Notes: I’ve always wanted a white camera. 🙂 There was this Robotech-esque looking Minolta back in the day, and currently Pentax makes an entry level SLR fit for a Stormtrooper.
Added yet another camera to the fleet, the new Nikon 1 J1. A lot of noise has been made about this camera, since it’s Nikon’s first foray into the market sector of small mirrorless interchangeable lens cameras. Everyone was expecting a larger sensor, and it’s missing this and that, but I think we are in the age of “good enough.” Cameras are meant to be used, and every tool out there has some strength over another.
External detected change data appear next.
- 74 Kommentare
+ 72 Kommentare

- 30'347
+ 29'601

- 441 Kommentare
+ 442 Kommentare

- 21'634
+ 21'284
There are plenty of resources out there that can inform consumers on sensor sizes and checklist features, but the reasons I personally wanted this camera are:
- It’s silent. Mirrorless doesn’t automatically mean a camera won’t have a loud mechanical shutter. This Nikon only has an electronic shutter. This can come in handy during wedding ceremonies, stage performances, and speakers at the podium. (The more expensive older brother the V1 has a selectable mechanical shutter of 1/250 sec for flash purposes) The Micro 4/3 cameras from Olympus and Panasonic are great cameras, but there’s no reason why they should ever make the “klacking” noise. The Sony NEX series also have a noticeable shutter.
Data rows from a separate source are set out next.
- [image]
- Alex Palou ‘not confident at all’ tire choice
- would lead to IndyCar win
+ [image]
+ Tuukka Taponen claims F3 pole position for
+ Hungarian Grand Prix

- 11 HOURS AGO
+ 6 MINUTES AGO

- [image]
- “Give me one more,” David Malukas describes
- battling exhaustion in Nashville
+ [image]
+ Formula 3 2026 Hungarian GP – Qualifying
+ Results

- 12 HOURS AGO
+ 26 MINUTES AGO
- The autofocus is very quick. Seeing the continuous AF in the movie mode recalls a video camera. For situations and outings where this camera would be best suited (at the park with friends or kids) sometimes you don’t want to deal with the complexities of almost all cameras. Coming from a person that shoots manual focus on my “A” camera, even I get tired of it. I definitely see this on-sensor AF module making its way up to the larger pro bodies.
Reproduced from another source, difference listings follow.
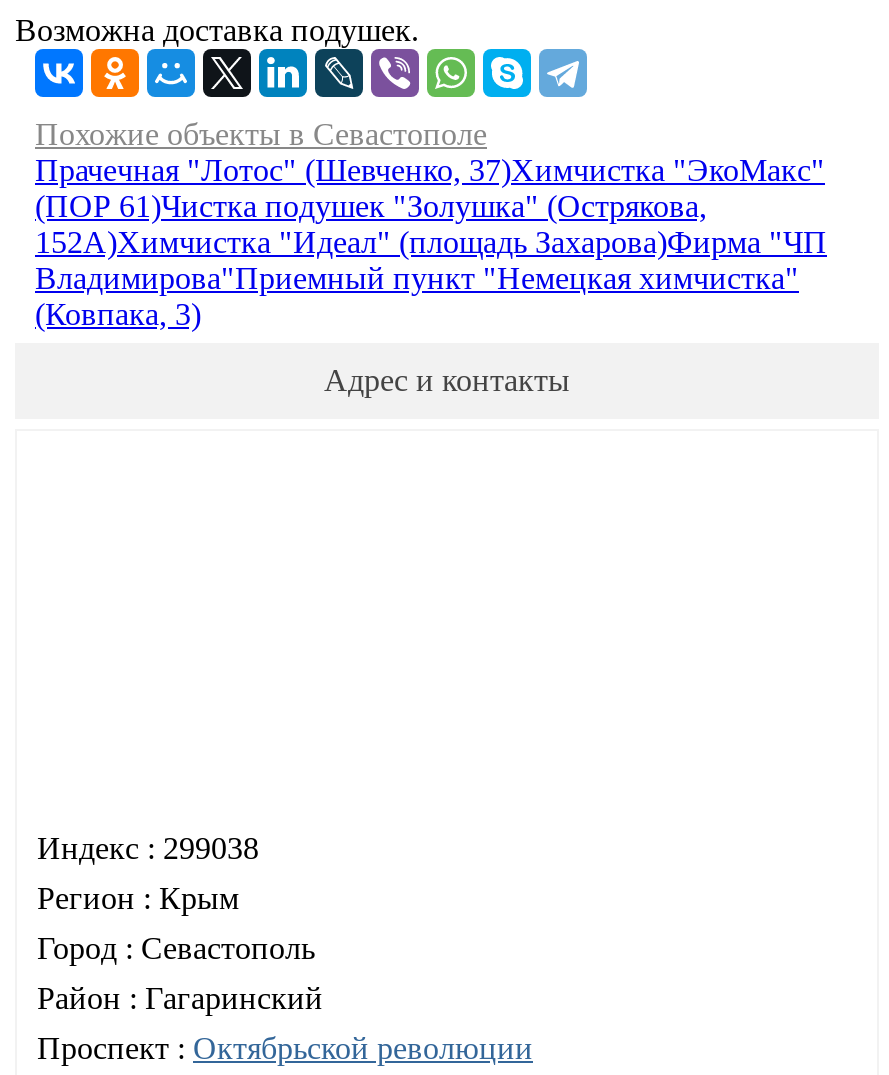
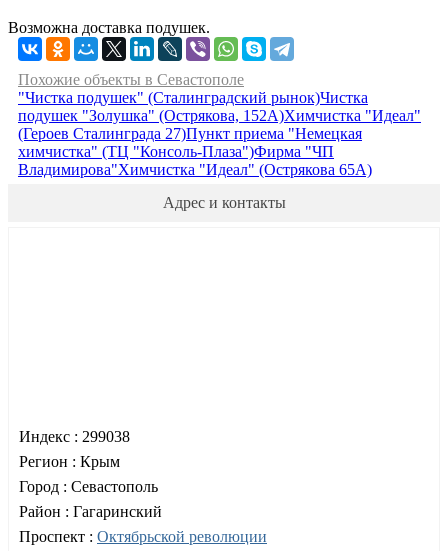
- Прачечная "Лотос" (Шевченко, 37)Химчистка "ЭкоМакс"
- (ПОР 61)Чистка подушек "Золушка" (Острякова,
- 152А)Химчистка "Идеал" (площадь Захарова)Фирма "ЧП
- Владимирова"Приемный пункт "Немецкая химчистка"
- (Ковпака, 3)
+ "Чистка подушек" (Сталинградский рынок)Чистка
+ подушек "Золушка" (Острякова, 152А) Химчистка "Идеал"
+ (Героев Сталинграда 27)Пункт приема "Немецкая
+ химчистка" (ТЦ "Консоль-Плаза")Фирма "ЧП
+ Владимирова"Химчистка "Идеал" (Острякова 65А)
- You can take still images while shooting 1080 HD video, without interrupting the action (sadly the camera does register the button click in the audio). In 1080 60i, you can shoot up to 15 8+ megapixel images while the video is being recorded. With the other smaller resolutions, you get basically a screen grab.
- It has interchangeable lenses. Most will be small, one advantage of the 1″ sensor size. Some of the premium ones will have power drive switches, meaning you zoom via a rocker switch on the lens, instead of twisting by hand. This turns the Nikon 1’s into a different type of video camera. Via an adapter you can mount Nikon AF-S lenses, but at a 2.7x penalty/advantage. All of a sudden the 70-200mm f/2.8 becomes a 189-540mm with hopefully autofocus and VR–perfect for next year’s Dragon Boat race. The sensor would even be a good fit for C-Mount lenses, like my bargain 25mm f/1.4. This camera will shoot with no lens, but only in Manual exposure mode. Thus far I’ve had mixed results freelensing. It’s a bit different than the Olympus E-PL1 which will mount almost any lens and snap pictures in any mode.
- It shoots RAW+JPEG, at 10 fps and 10 megapixels. It also shoots 720 video at 60 fps, good for slow motion in post. In camera it has built in super slow motion, but only at web resolutions.
It is light, silent, and at first glance a great camera to hand off to a little person, to see how they view the world. Still lots more to come, and how this camera fits into my shooting style. I don’t really review cameras and lenses, I use them. I haven’t mentioned anything about image quality, because that’s more photographer and subject dependent rather than the actual imaging sensor itself. More real world images from the Nikon J1 coming soon.